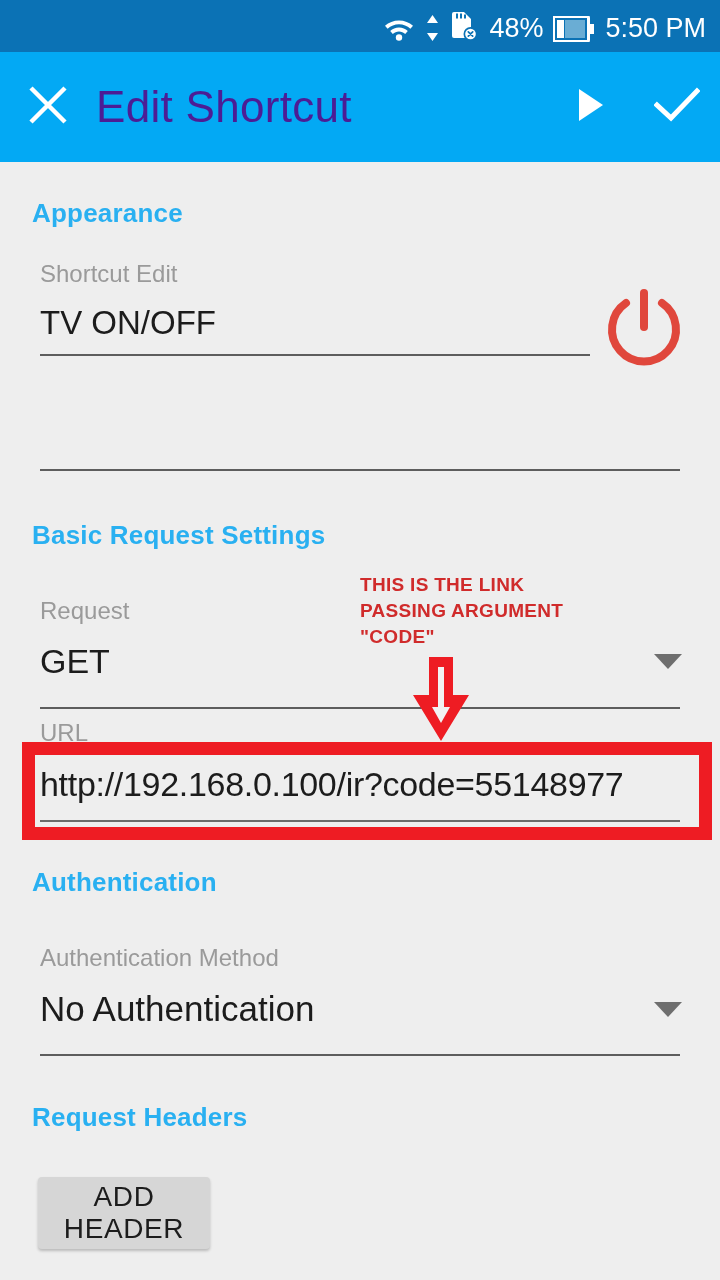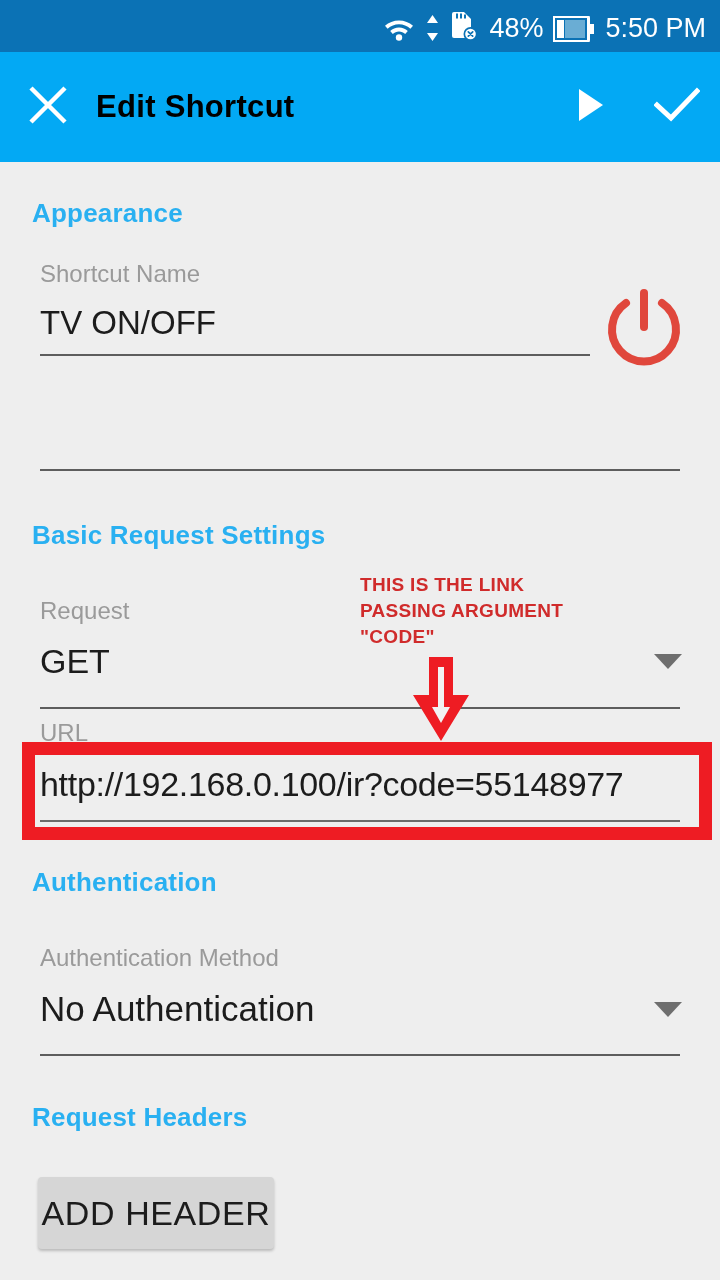--- a/index.html
+++ b/index.html
@@ -22,21 +22,21 @@
   .sb-icon{ display:flex; align-items:center; }
 
   
   .toolbar{
     position:absolute; left:0; top:52px; width:720px; height:110px;
     background:#03a9f4;
     display:flex; align-items:center;
   }
   .tb-close{ width:96px; display:flex; align-items:center; justify-content:center; cursor:pointer; }
   .tb-title{
-    color:#000000; font-size:31px; font-weight:700;
+    color:#4c1d95; font-size:44px; font-weight:400;
     flex:1; letter-spacing:0.3px;
   }
   .tb-action{ width:86px; display:flex; align-items:center; justify-content:center; cursor:pointer; }
   .toolbar-shadow{
     position:absolute; left:0; top:162px; width:720px; height:12px;
     background:linear-gradient(to bottom, rgba(0,0,0,0.20), rgba(0,0,0,0));
     pointer-events:none;
   }
 
   
@@ -72,25 +72,25 @@
     border-top:15px solid #6e6e6e;
     cursor:pointer;
   }
 
   
   .power-icon{ position:absolute; cursor:pointer; }
 
   
   .btn-add-header{
     position:absolute; left:38px; top:1015px;
-    width:236px; height:72px;
+    width:172px; height:72px;
     background:#d6d6d6;
     border:none; border-radius:4px;
     box-shadow:0 2px 3px rgba(0,0,0,0.22);
-    color:#1c1c1c; font-size:34px;
+    color:#1c1c1c; font-size:28px;
     font-family:"Liberation Sans", sans-serif;
     letter-spacing:0.6px;
     cursor:pointer;
   }
 
   
   .annot-text{
     position:absolute; left:360px; top:572px;
     color:#d02b2b; font-size:19px; font-weight:bold;
     line-height:26px; letter-spacing:0.3px;
@@ -178,21 +178,21 @@
       </svg>
     </span>
   </div>
 </div>
 <div class="toolbar-shadow"></div>
 
 <div class="content">
 
   <div class="section-title" style="top:36px;">Appearance</div>
 
-  <div class="field-label" style="top:98px;">Shortcut Name</div>
+  <div class="field-label" style="top:98px;">Shortcut Edit</div>
   <div class="field-value" style="top:142px;">TV ON/OFF</div>
   <div class="underline" style="left:40px; top:192px; width:550px;"></div>
 
   <div class="power-icon" style="left:600px; top:123px;">
     <svg width="88" height="88" viewBox="0 0 88 88">
       <path d="M26 18 A32 32 0 1 0 62 18" stroke="#e0473c" stroke-width="8" fill="none" stroke-linecap="round"></path>
       <line x1="44" y1="8" x2="44" y2="42" stroke="#e0473c" stroke-width="8" stroke-linecap="round"></line>
     </svg>
   </div>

---

Leave the images behind and write out every entry exactly.

■ FINISHED TASK
--- a/index.html
+++ b/index.html
@@ -22,21 +22,21 @@
   .sb-icon{ display:flex; align-items:center; }
 
   
   .toolbar{
     position:absolute; left:0; top:52px; width:720px; height:110px;
     background:#03a9f4;
     display:flex; align-items:center;
   }
   .tb-close{ width:96px; display:flex; align-items:center; justify-content:center; cursor:pointer; }
   .tb-title{
-    color:#000000; font-size:31px; font-weight:700;
+    color:#4c1d95; font-size:44px; font-weight:400;
     flex:1; letter-spacing:0.3px;
   }
   .tb-action{ width:86px; display:flex; align-items:center; justify-content:center; cursor:pointer; }
   .toolbar-shadow{
     position:absolute; left:0; top:162px; width:720px; height:12px;
     background:linear-gradient(to bottom, rgba(0,0,0,0.20), rgba(0,0,0,0));
     pointer-events:none;
   }
 
   
@@ -72,25 +72,25 @@
     border-top:15px solid #6e6e6e;
     cursor:pointer;
   }
 
   
   .power-icon{ position:absolute; cursor:pointer; }
 
   
   .btn-add-header{
     position:absolute; left:38px; top:1015px;
-    width:236px; height:72px;
+    width:172px; height:72px;
     background:#d6d6d6;
     border:none; border-radius:4px;
     box-shadow:0 2px 3px rgba(0,0,0,0.22);
-    color:#1c1c1c; font-size:34px;
+    color:#1c1c1c; font-size:28px;
     font-family:"Liberation Sans", sans-serif;
     letter-spacing:0.6px;
     cursor:pointer;
   }
 
   
   .annot-text{
     position:absolute; left:360px; top:572px;
     color:#d02b2b; font-size:19px; font-weight:bold;
     line-height:26px; letter-spacing:0.3px;
@@ -178,21 +178,21 @@
       </svg>
     </span>
   </div>
 </div>
 <div class="toolbar-shadow"></div>
 
 <div class="content">
 
   <div class="section-title" style="top:36px;">Appearance</div>
 
-  <div class="field-label" style="top:98px;">Shortcut Name</div>
+  <div class="field-label" style="top:98px;">Shortcut Edit</div>
   <div class="field-value" style="top:142px;">TV ON/OFF</div>
   <div class="underline" style="left:40px; top:192px; width:550px;"></div>
 
   <div class="power-icon" style="left:600px; top:123px;">
     <svg width="88" height="88" viewBox="0 0 88 88">
       <path d="M26 18 A32 32 0 1 0 62 18" stroke="#e0473c" stroke-width="8" fill="none" stroke-linecap="round"></path>
       <line x1="44" y1="8" x2="44" y2="42" stroke="#e0473c" stroke-width="8" stroke-linecap="round"></line>
     </svg>
   </div>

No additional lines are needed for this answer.